| | 10530 | | Years of bottled up stress being semi-vented in dot-jot form:
-I'm following a career path that's way out of my league and doesn't even interest me all that much.
-I had sex for the first time about a month ago with a girl from school who apparently has had sex with a whole heap of other guys and I get made fun of daily for it, still.
-I was way too drunk to be deciding if I wanted to have sex with this girl at all, which I wouldn't have if I was sober
-It ended up lasting over an hour and a half and I never came
-I had sex with the girl knowing full well that I have mysterious lumps on my penis that may or may not be ectopic sebaceous glands
-I've had the lumps since I was 11 and have never seen a doctor or talked to anybody about it.

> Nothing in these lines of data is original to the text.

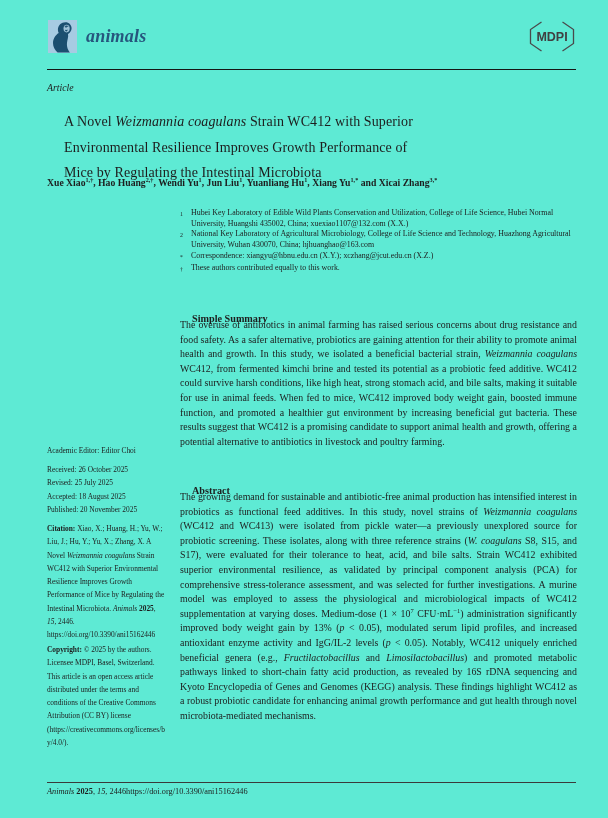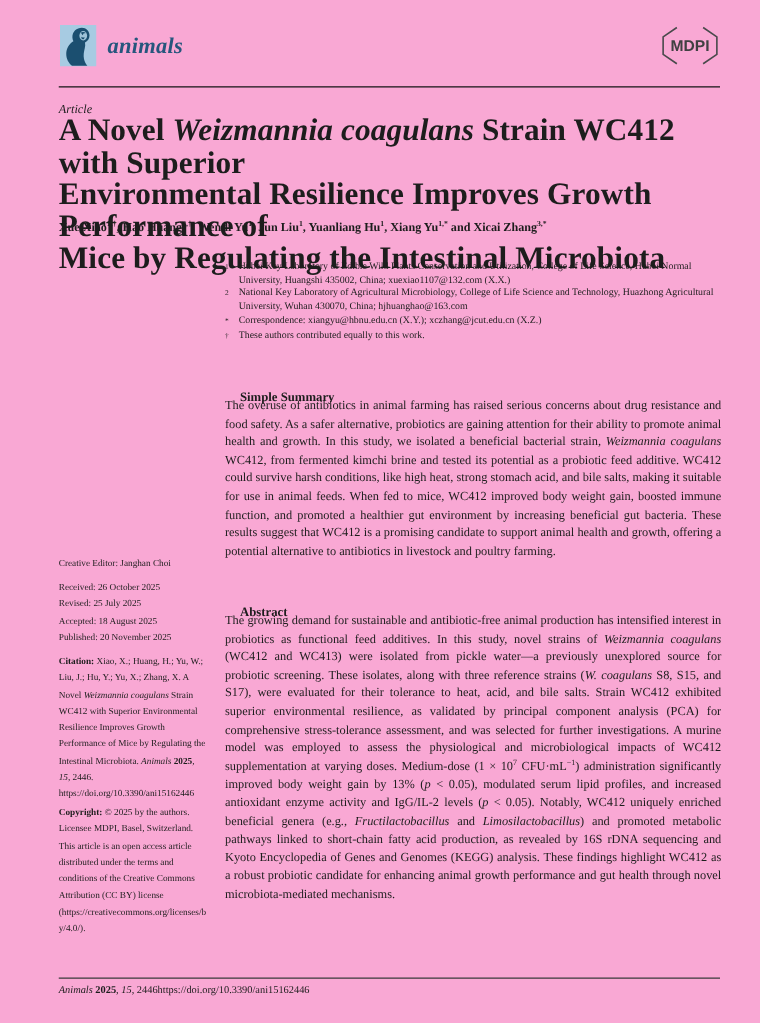--- a/index.html
+++ b/index.html
@@ -3,7 +3,7 @@
 <meta charset="utf-8">
 <style>
   html,body{margin:0;padding:0;background:#9a9a9a;}
-  .page{position:relative;width:608px;height:818px;background:#f9a8d4;overflow:hidden;
+  .page{position:relative;width:608px;height:818px;background:#5eead4;overflow:hidden;
         font-family:"Liberation Serif",serif;color:#1d1d1d;}
 
   

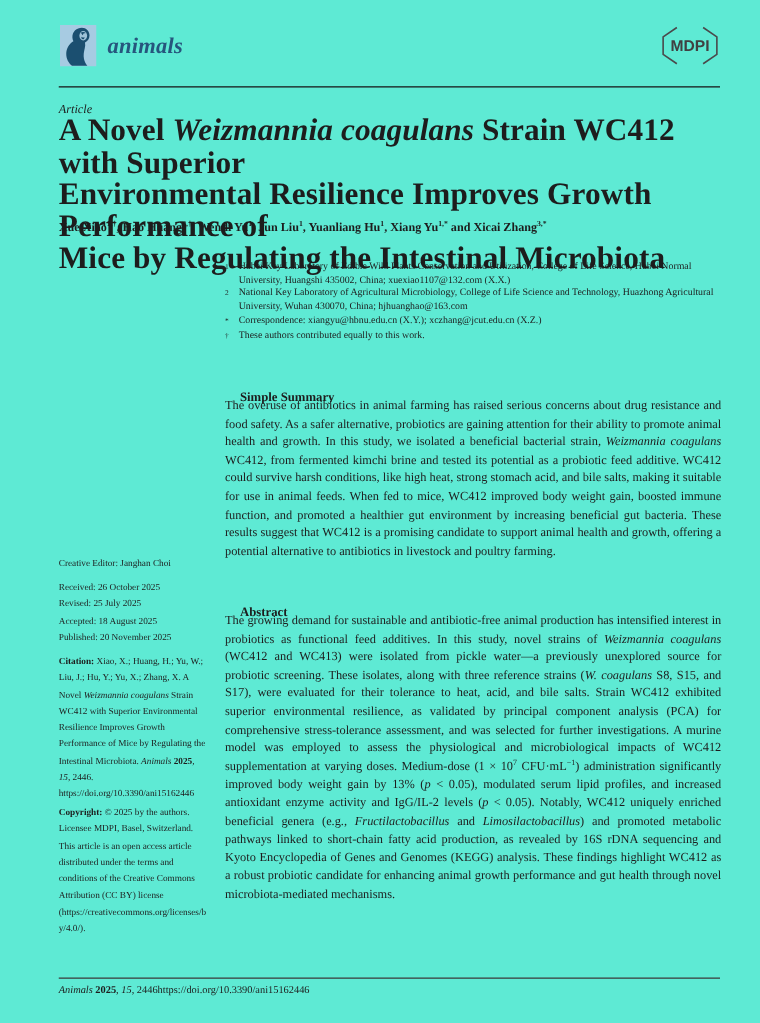--- a/index.html
+++ b/index.html
@@ -15,8 +15,8 @@
 
   
   .article-type{position:absolute;top:82px;left:47px;font-style:italic;font-size:9.8px;margin:0;}
-  .title{position:absolute;top:92px;left:47px;width:528px;font-size:25px;font-weight:bold;
-         line-height:25.5px;margin:0;letter-spacing:.1px;}
+  .title{position:absolute;top:92px;left:47px;width:528px;font-size:14px;font-weight:normal;
+         line-height:25.5px;margin:17px;letter-spacing:.1px;}
   .title em{font-style:italic;}
   .authors{position:absolute;top:177px;left:47px;width:529px;font-weight:bold;font-size:9.7px;margin:0;}
   .authors sup{font-size:6.2px;line-height:0;}

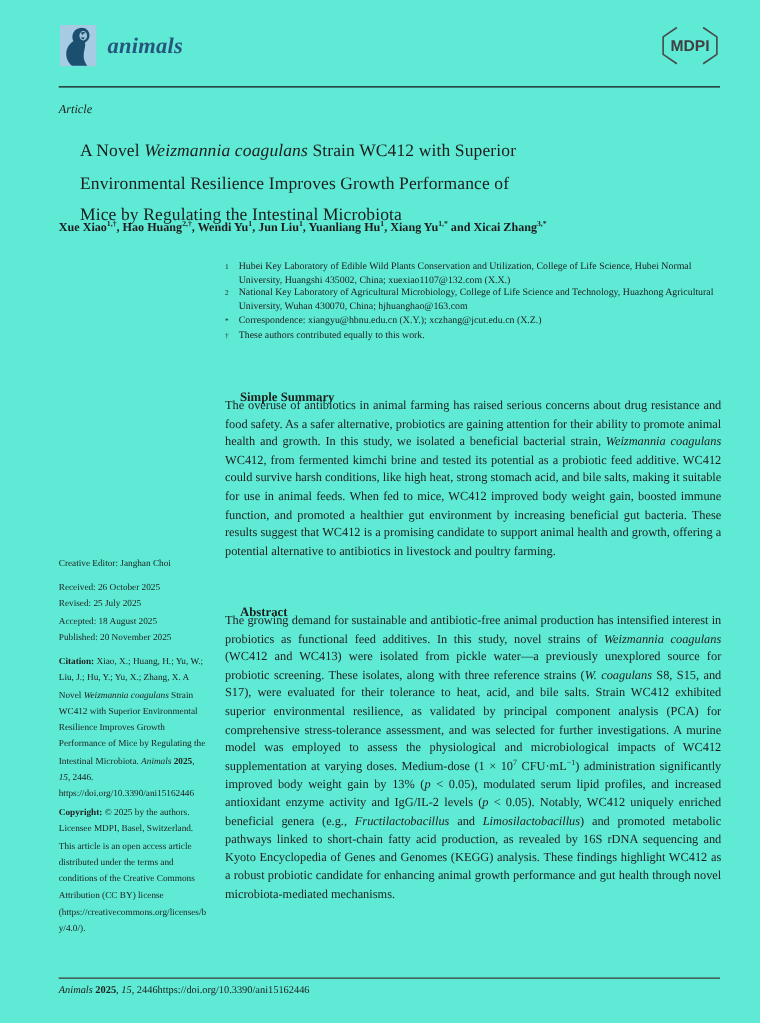--- a/index.html
+++ b/index.html
@@ -115,7 +115,7 @@
   <h2 class="sec-heading abs-heading">Abstract</h2>
   <p class="body-para abs-para"><span>The growing demand for sustainable and antibiotic-free animal production has intensified interest in probiotics as functional feed additives. In this study, novel strains of </span><em>Weizmannia coagulans</em><span> (WC412 and WC413) were isolated from pickle water—a previously unexplored source for probiotic screening. These isolates, along with three reference strains (</span><em>W. coagulans</em><span> S8, S15, and S17), were evaluated for their tolerance to heat, acid, and bile salts. Strain WC412 exhibited superior environmental resilience, as validated by principal component analysis (PCA) for comprehensive stress-tolerance assessment, and was selected for further investigations. A murine model was employed to assess the physiological and microbiological impacts of WC412 supplementation at varying doses. Medium-dose (1 × 10</span><sup>7</sup><span> CFU·mL</span><sup>−1</sup><span>) administration significantly improved body weight gain by 13% (</span><em>p</em><span> &lt; 0.05), modulated serum lipid profiles, and increased antioxidant enzyme activity and IgG/IL-2 levels (</span><em>p</em><span> &lt; 0.05). Notably, WC412 uniquely enriched beneficial genera (e.g., </span><em>Fructilactobacillus</em><span> and </span><em>Limosilactobacillus</em><span>) and promoted metabolic pathways linked to short-chain fatty acid production, as revealed by 16S rDNA sequencing and Kyoto Encyclopedia of Genes and Genomes (KEGG) analysis. These findings highlight WC412 as a robust probiotic candidate for enhancing animal growth performance and gut health through novel microbiota-mediated mechanisms.</span></p>
 
-  <p class="side side-editor">Creative Editor: Janghan Choi</p>
+  <p class="side side-editor">Academic Editor: Editor Choi</p>
 
   <div class="side side-dates">
     <div>Received: 26 October 2025</div>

-I hate playing school sports too, but everyone at school will get mad at me if I don't try out because for some reason I'm good at sports.
-I've been wanting to quit my job for about half a year now but I don't want to because everyone there likes me and would be mad if I quit, the only reason i want to quit is because i don't have time for it but that doesn't matter, my life is crammed anally, hardly no room for fun.
-I feel like the world is forcing me to grow up way faster than I can handle.
-I have so many friends that I don't like, but I pretend to be nice to them every day
-I can suck my own penis but every time i do it i feel like shit, i don't know why i keep doing it
-I secretly don't want anyone to read this because i hate showing my feelings
-I'm absolutely positive i'm in love with a girl who i've only had about 2 decent conversations with, i want her everyday and it takes everything in my will to avoid thinking about her because it hurts knowing that she's not remotely interested in me, and even if she were i wouldn't work out because we're going to different schools in different parts of the country.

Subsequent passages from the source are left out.